After numerous calls to precision rx and my doctor (back and fourth) My meds are finally on their way. Precision rx is terribly slow! I have to use them for most of my meds because of my ins. If I go through them it's $40 co pay per med (so todays was $140). If I got my HCG through them it would be $40 but if I go to freedom (I pay a percentage of the cost if I go elsewhere) it was under $10. They will be here Wednesday. Nothing like last minute.

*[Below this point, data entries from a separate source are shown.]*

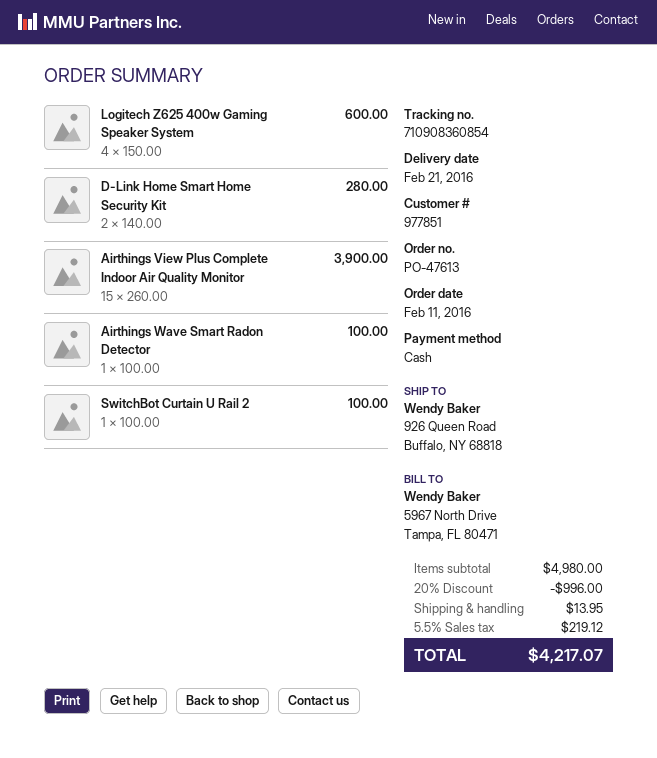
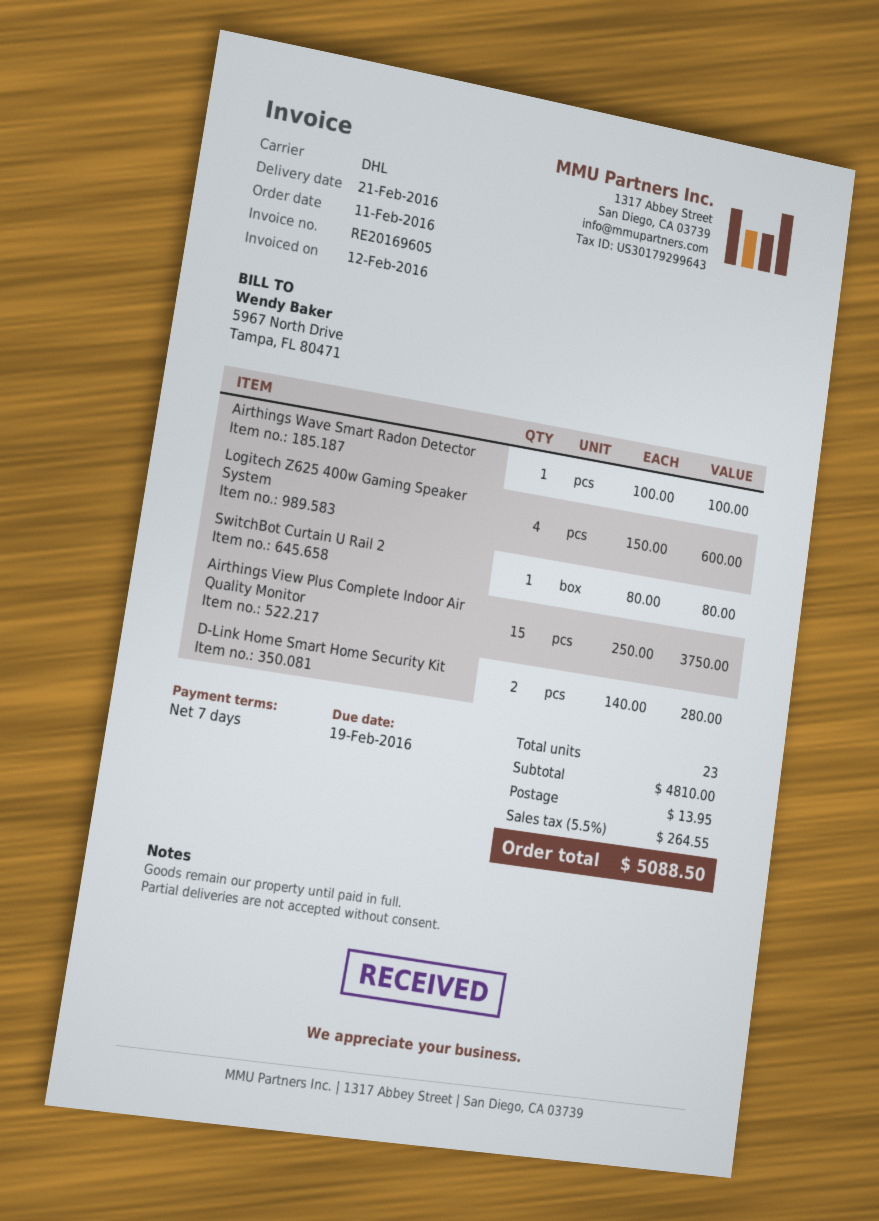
Airthings View Plus Complete Indoor Air Quality Monitor: 15 x 260.00 = 3900.00 -> 15 x 250.00 = 3750.00
SwitchBot Curtain U Rail 2: 1 x 100.00 = 100.00 -> 1 x 80.00 = 80.00
subtotal: 4980.00 -> 4810.00
discount: 20% = 996.00 -> none
tax: 5.5% = 219.12 -> 5.5% = 264.55
total: 4217.07 -> 5088.50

PIO & Estrace in the 2ww. I've filled all but the estrace. I'm pretty sure that since it's a pill it will be under $10 at freedom. I've never been on estrace before.
I've started to realize that most of my stress is from work. I hate my job. I've debated talking to my boss but I think it's to risky. I don't think there are any other positions in the company. As it is they have had to make cut backs. I'm going to stick it out till my IVF is done then I might get a different job. If I end up pregnant by some miracle I might just stick it out through my pregnancy. My boss is very nice (can work from home if I need to). I'm just upset and angry/sad all the time now. My job makes me miserable. I really can't stand working on a team with 2 other people. I'm trying so hard to like it but I just can't get myself to. I guess all I can do is take it 1 day at a time. Once DH graduates and gets a job I might quit all together. Who knows. I really want to stop working and give myself a break when DH graduates but I'm not sure I can justify it. I know DH will let me but giving up the money will be so hard. I'm hoping once I get pregnant this will all be more bearable. Between a job I hate and a body that keeps failing me as a woman I'm miserable all the time. All of these failures is getting to me emotionally. I'm starting to feel like a failure. It doesn't help that I've missed my infertility support group the past 2 times (forgot) I've GOT to remember to go to the next one (every 2 weeks) the last one was on 2/5 so the next one should be next Tuesday. I should call my therapist and let her know I'll be there.
It's been a long day and all I wanted was to come home to a DH that loves me. I feel like such a loser today. I'm always uptight at work and I know people can tell. I feel like they must think I'm a freak. I just wanted to come home to a husband who loves me but he went from a long day at Fidelity (helping them on Mondays - IT stuff- and getting school credits for it) to a TA position of which he also gets college credits. He won't be home till around 9 pm. :( My word I feel like such a loser today. Makes me wonder what people at work think of me. I'm sure I make it out to be worse then it is.